John Conroy, also a defence lawyer, raised a similar point, saying it's difficult to know which of his files he should review without certainty as to which officers were involved.

"I think most of the defence counsel out here … are probably scratching their heads, saying, 'Well, I wonder if one of my clients was convicted … as a result of misconduct by one of these officers,'" he said in an interview.

Bob Rich, the Abbotsford police chief, has said 10 to 20 investigations have been put on hold as a result of the misconduct probe.

Chief Rich first learned that one of his officers was allegedly involved in criminal activity after the chief was approached by two other members of the force. Chief Rich asked the Vancouver Police Department to investigate.

The 148 allegations of misconduct against the 17 officers fall under the B.C. Police Act. They include corrupt practice, deceit and neglect of duty. One of the officers, Constable Christopher Nicholson, has also been charged criminally. He has been suspended from the force since he was arrested in 2013. His trial is scheduled for next year.

Mr. Woods earlier said more than half of the 148 allegations of misconduct were against Constable Nicholson. Thursday, he said it was actually about 40 per cent, or 58 of the 148 allegations.

About a dozen of the 17 officers under investigation were with the department's drug squad in 2009, when the force began its crackdown on violent gangs. The officers still on duty have been moved off of drug files as a result of the investigation.

Ward Draper and Jesse Wegenast, who operate The 5 and 2 Ministries, an Abbotsford street church, in a joint interview said that as the city has grown so, too, has its drug problem. Smoking, swearing and dressed all in black, the pair operates the services on a shoestring budget, giving out blankets, meals, condoms, clean needles and crack pipes to "hundreds" of downtown Abbotsford's downtrodden. With volunteers, they offer outreach services at several of the city's drug hubs.

Mr. Wegenast said Abbotsford is caught between "small town charms and big city issues," including unemployment, poverty and disease. He said the fact the city's bylaw banning harm-reduction strategies was only abolished last year is "indicative of how far behind we are in terms of policy related to addiction, and we're fumbling forward finding our way."

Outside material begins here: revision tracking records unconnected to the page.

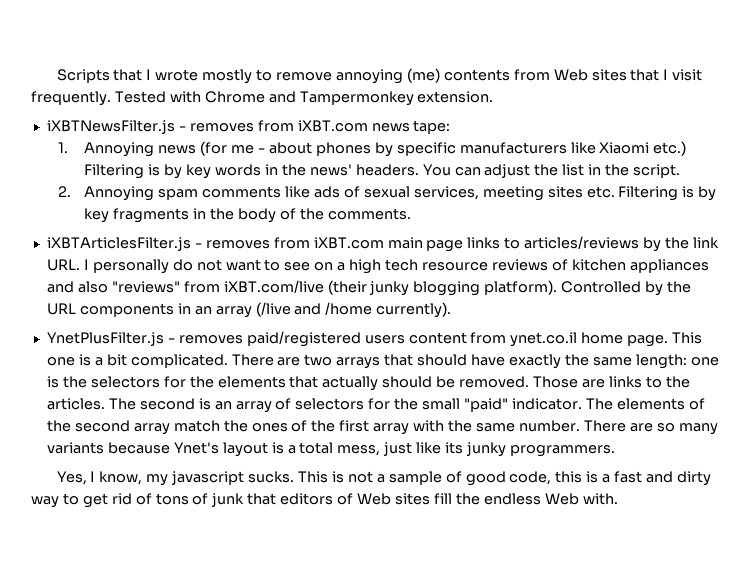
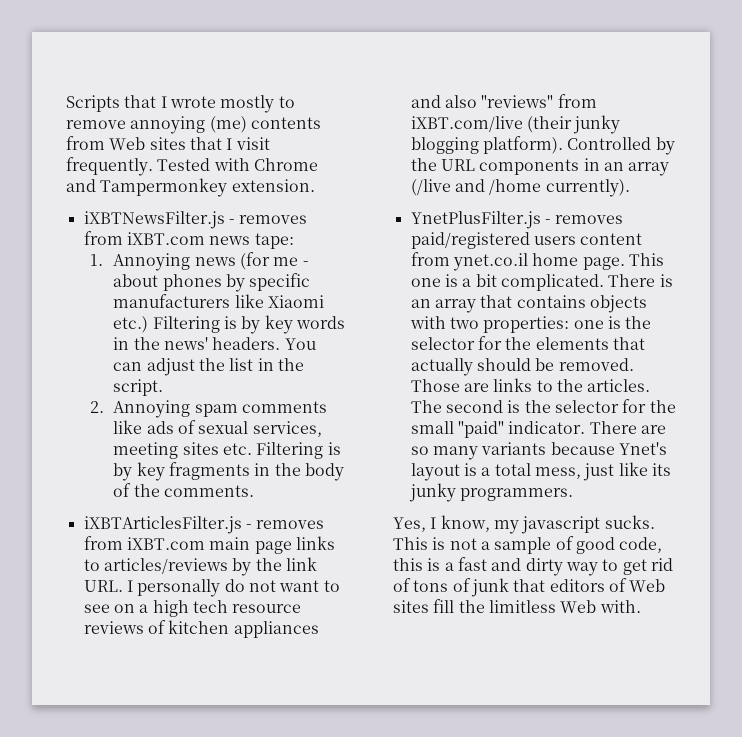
[277,354,687,369] are two arrays that should have exactly the same length: -> [659,274,673,287] [410,295,647,313] [409,316,570,333] is an array that contains objects with two properties:
[90,376,160,388] selectors -> [410,337,475,350] selector
[214,398,365,413] an array of selectors -> [524,400,619,413] the selector
[585,398,705,410] [46,420,580,435] The elements of the second array match the ones of the first array with the same number. -> (586, 427) none
[483,493,541,505] endless -> [488,600,556,613] limitless

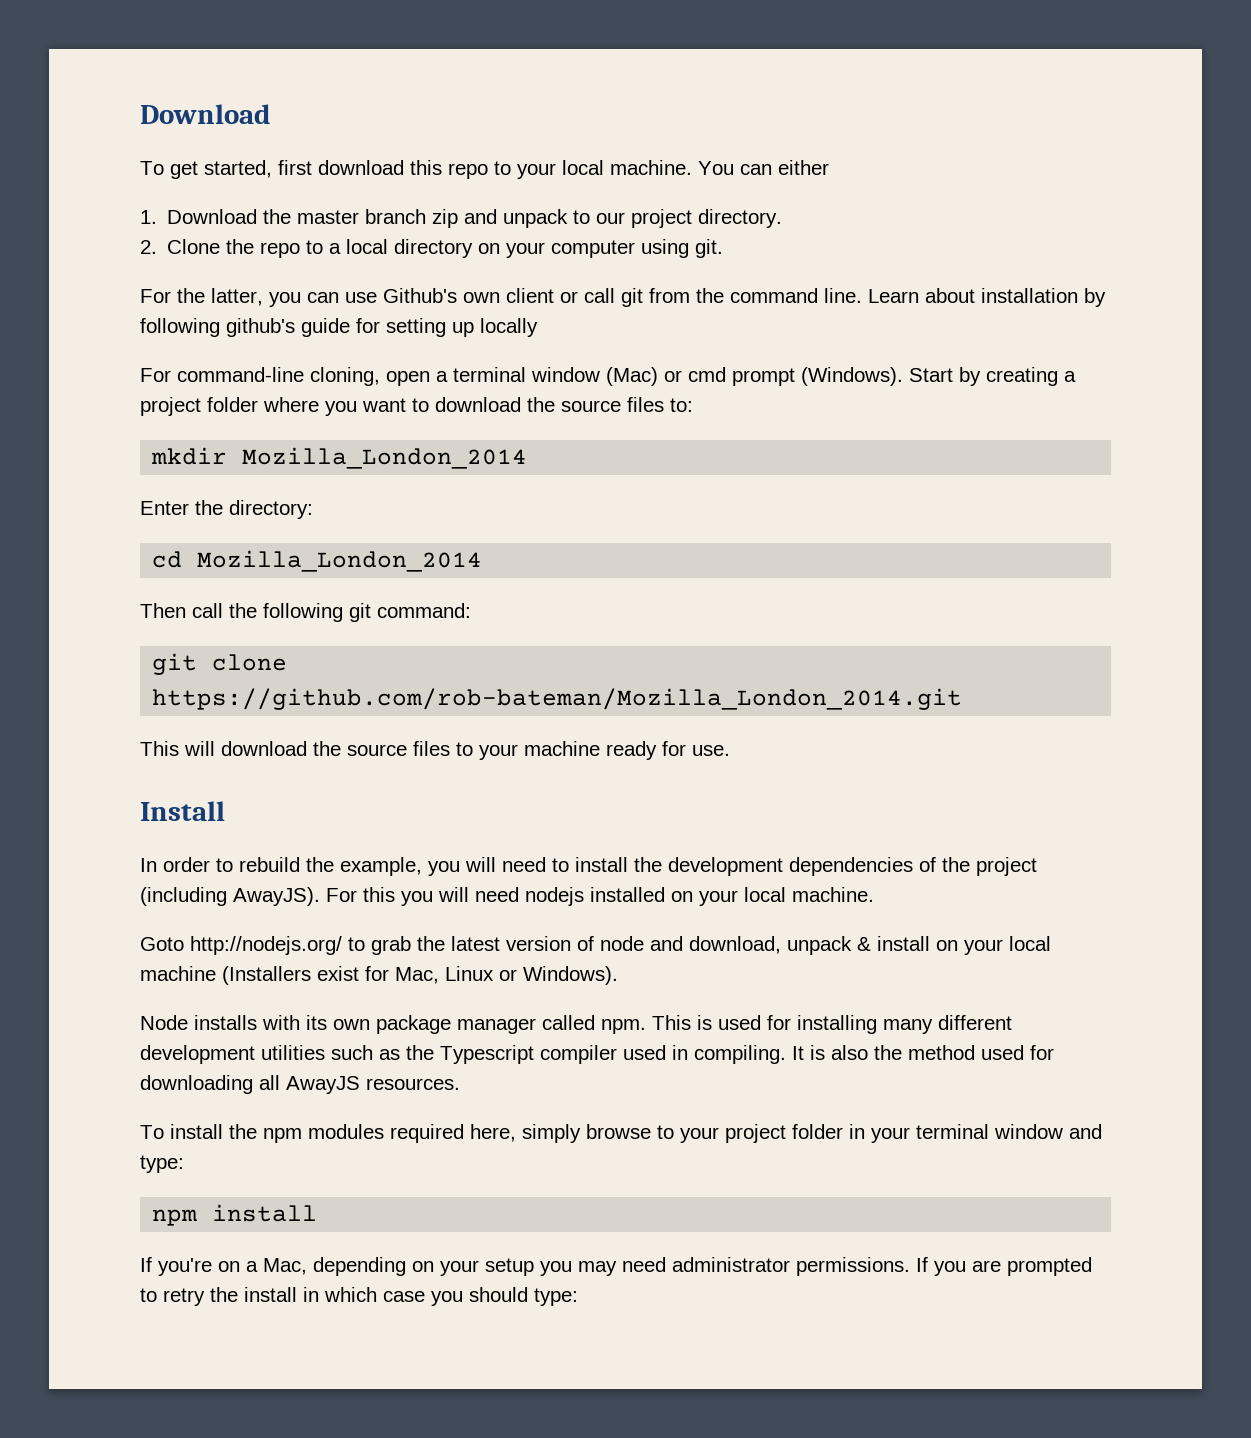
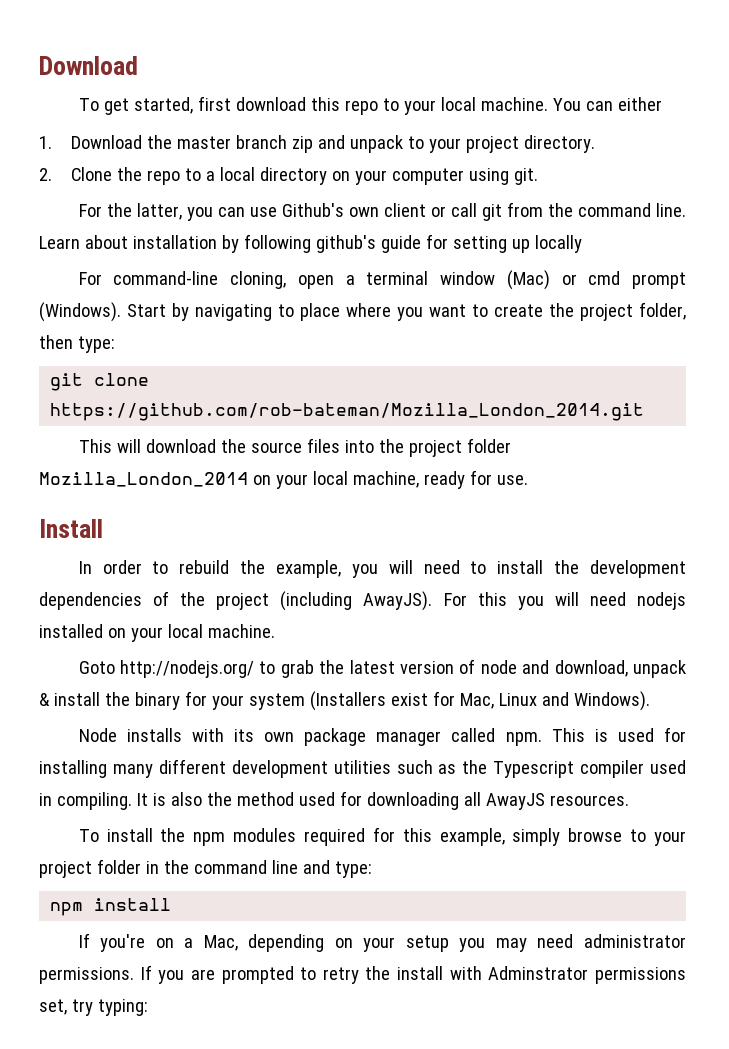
[596,212,626,224] our -> [429,138,462,153] your
[986,367,1076,386] [140,397,693,416] [151,447,528,469] [140,500,313,519] [152,550,483,572] [140,603,471,622] creating a project folder where you want to download the source files to: // mkdir Mozilla_London_2014 // Enter the directory: // cd Mozilla_London_2014 // Then call the following git command: -> [195,302,686,321] [39,335,115,353] navigating to place where you want to create the project folder, then type:
[456,741,600,760] to your machine -> [344,438,511,457] [39,471,419,489] into the project folder Mozilla_London_2014 on your local machine,
[936,936,1051,955] [140,966,216,981] on your local machine -> [104,691,305,710] the binary for your system
[499,969,517,981] or -> [541,692,569,706] and
[470,1124,516,1142] here, -> [372,827,505,846] for this example,
[871,1124,1063,1143] your terminal window -> [163,860,298,874] the command line
[303,1287,578,1306] in which case you should type: -> [449,966,686,984] [39,999,148,1016] with Adminstrator permissions set, try typing:

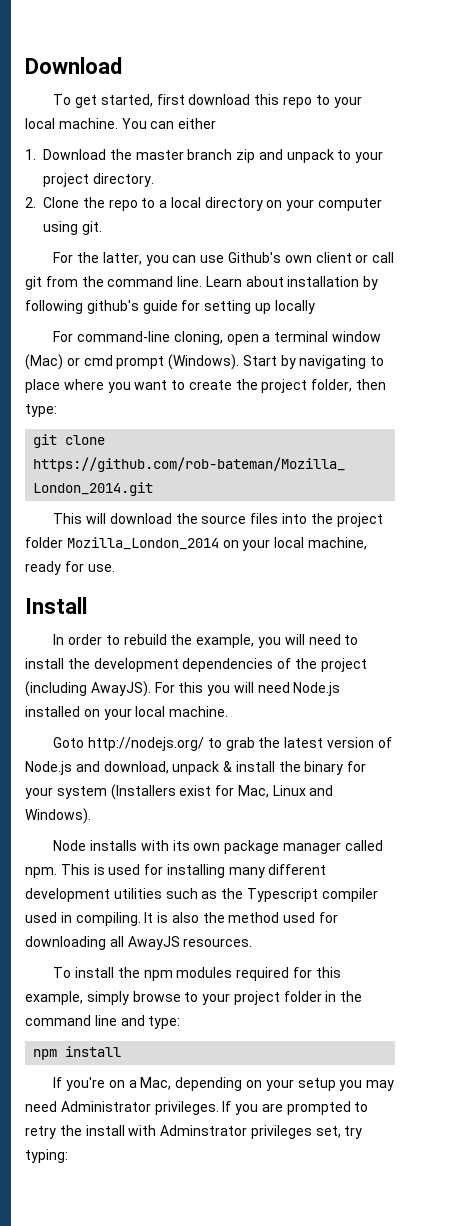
[637,592,686,610] nodejs -> [293,682,341,696] Node.js
[480,660,517,674] node -> [25,761,72,775] Node.js
[583,934,686,948] [39,967,134,984] administrator permissions. -> [60,1101,219,1115] Administrator privileges.
[594,967,686,984] permissions -> [250,1125,312,1139] privileges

"It's part of the identity crisis right now: transitioning from sleepy hollow to a city," Mr. Wegenast said. "We're the fifth-largest city in British Columbia now and I think some of the lag in the innovation and best practices you'd see in Vancouver is because it's still in transition.

"Abbotsford's trying to get a sense of itself."

Mr. Draper welcomed the review of the Abbotsford police's drug-squad protocols.

Robert Gordon, a criminology professor at Simon Fraser University, said an investigation of this magnitude is unlike anything the Vancouver area has seen.

Even though Abbotsford police have faced serious challenges – the city was dubbed the murder capital of Canada after recording 11 homicides in 2009 – Prof. Gordon said evidence must be properly obtained.

"I don't think our criminal justice system is worth compromising," he said.